Department store heads blame high initial salaries offered by more mechanized industries for luring away college graduates who, they feel, would do far better in the merchandising field in the long run.

Yet salary and the rate of advancement are the strongest inducements t men to enter retailing. After completion of the initial six to 18 month training period, "the sky's the limit" for a talented person able to stand the physical rigors of the buying and selling life.

Establishments customarily divide themselves into five departments: merchandising, management, publicity control and finance, and personnel. Although the trend is away from the emphasis now placed upon the merchandising division, it is still by far the most dominant and distinctive feature of the business. It includes the essential functions of buying and selling.

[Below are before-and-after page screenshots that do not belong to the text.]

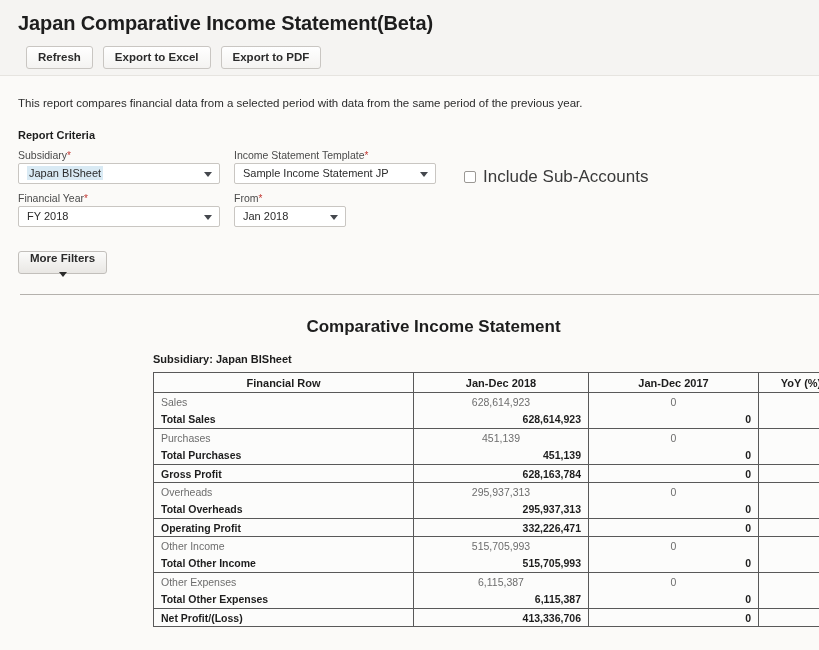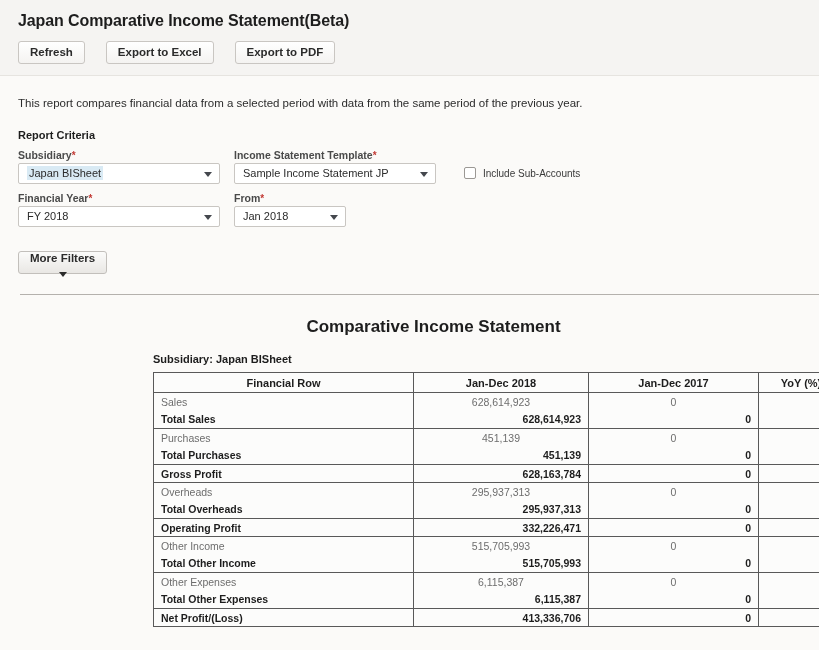"Japan Comparative Income Statement(Beta)" .page-title { font-size: 16px -> 20px }
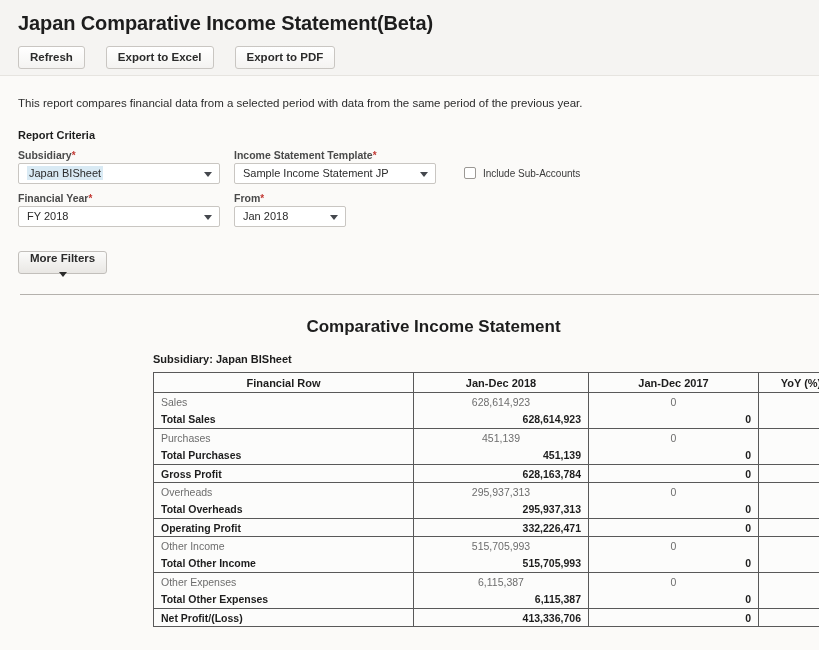"Refresh" .btn-row { gap: 21px -> 10px; margin: 11px 0 0 18px -> 11px 0 0 26px }
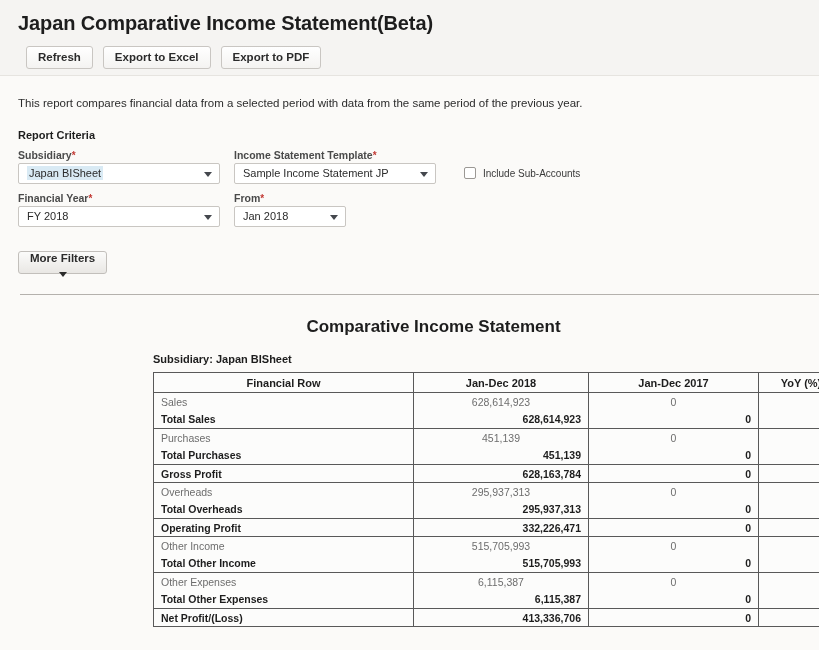"Subsidiary*" .field-label { font-weight: bold -> none }
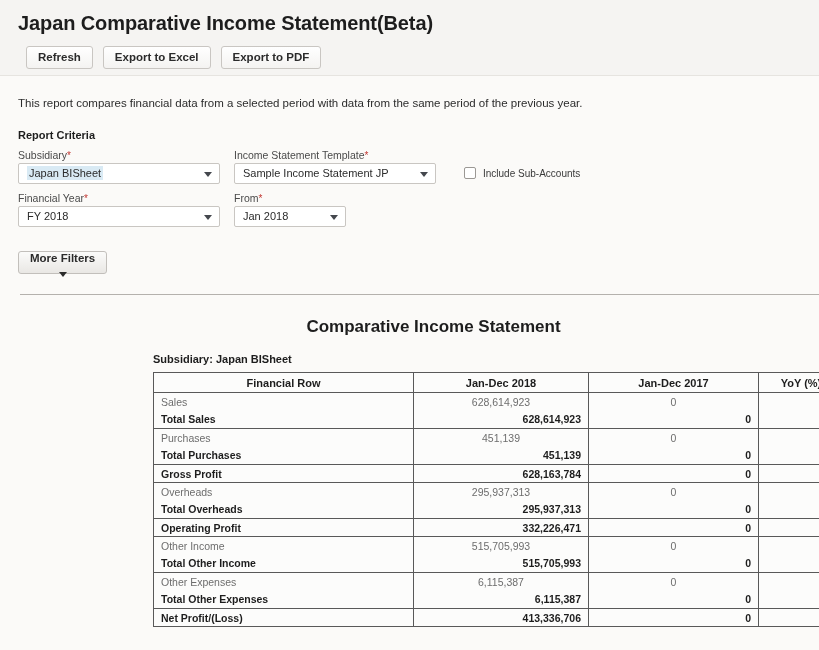"Include Sub-Accounts" .checkbox-label { font-size: 10px -> 17px }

The buyer is still the center of the retail trade, and will probably always remain so. He is the hub of a wheel around which flourish dozens of advisory bureaus connecting every phase of the business. They exist solely to support the buyer. He must go out and bring in the goods that will sell. It is on his success above all that every branch of the retailing industry must stand.

Nine out of ten prospective retailers gamble their physical energy and mental capacity in the hectic field of buying.

For college graduates the gamble usually begins to pay off within three years with no more serious results than eventual upper bracket incomes.

Buyers live at a phenomenally fast pace, performing a dynamic and fascinating function. The starting pay is low, and the training period is tedious, but 18 months will make a man an assistant buyer, and sometimes another 18 months make him a full buyer. With companies hiring one buyer for every 50 employees, advancement is rapid.

Salaries depend upon the size of the organization, and the sales volume of the department for which a buyer is working. Pay will run from 1 1/2 percent to 2 1/2 percent of that volume. An assistant buyer usually earns between $50 to $125 a week; a buyer makes from $75 a week to $25,000 a year after bonuses.

Stores currently follow one of two dif- ferent schools of thought on the function of a buyer, but the tendency seems to be toward turning the buying job into that of a department, manager.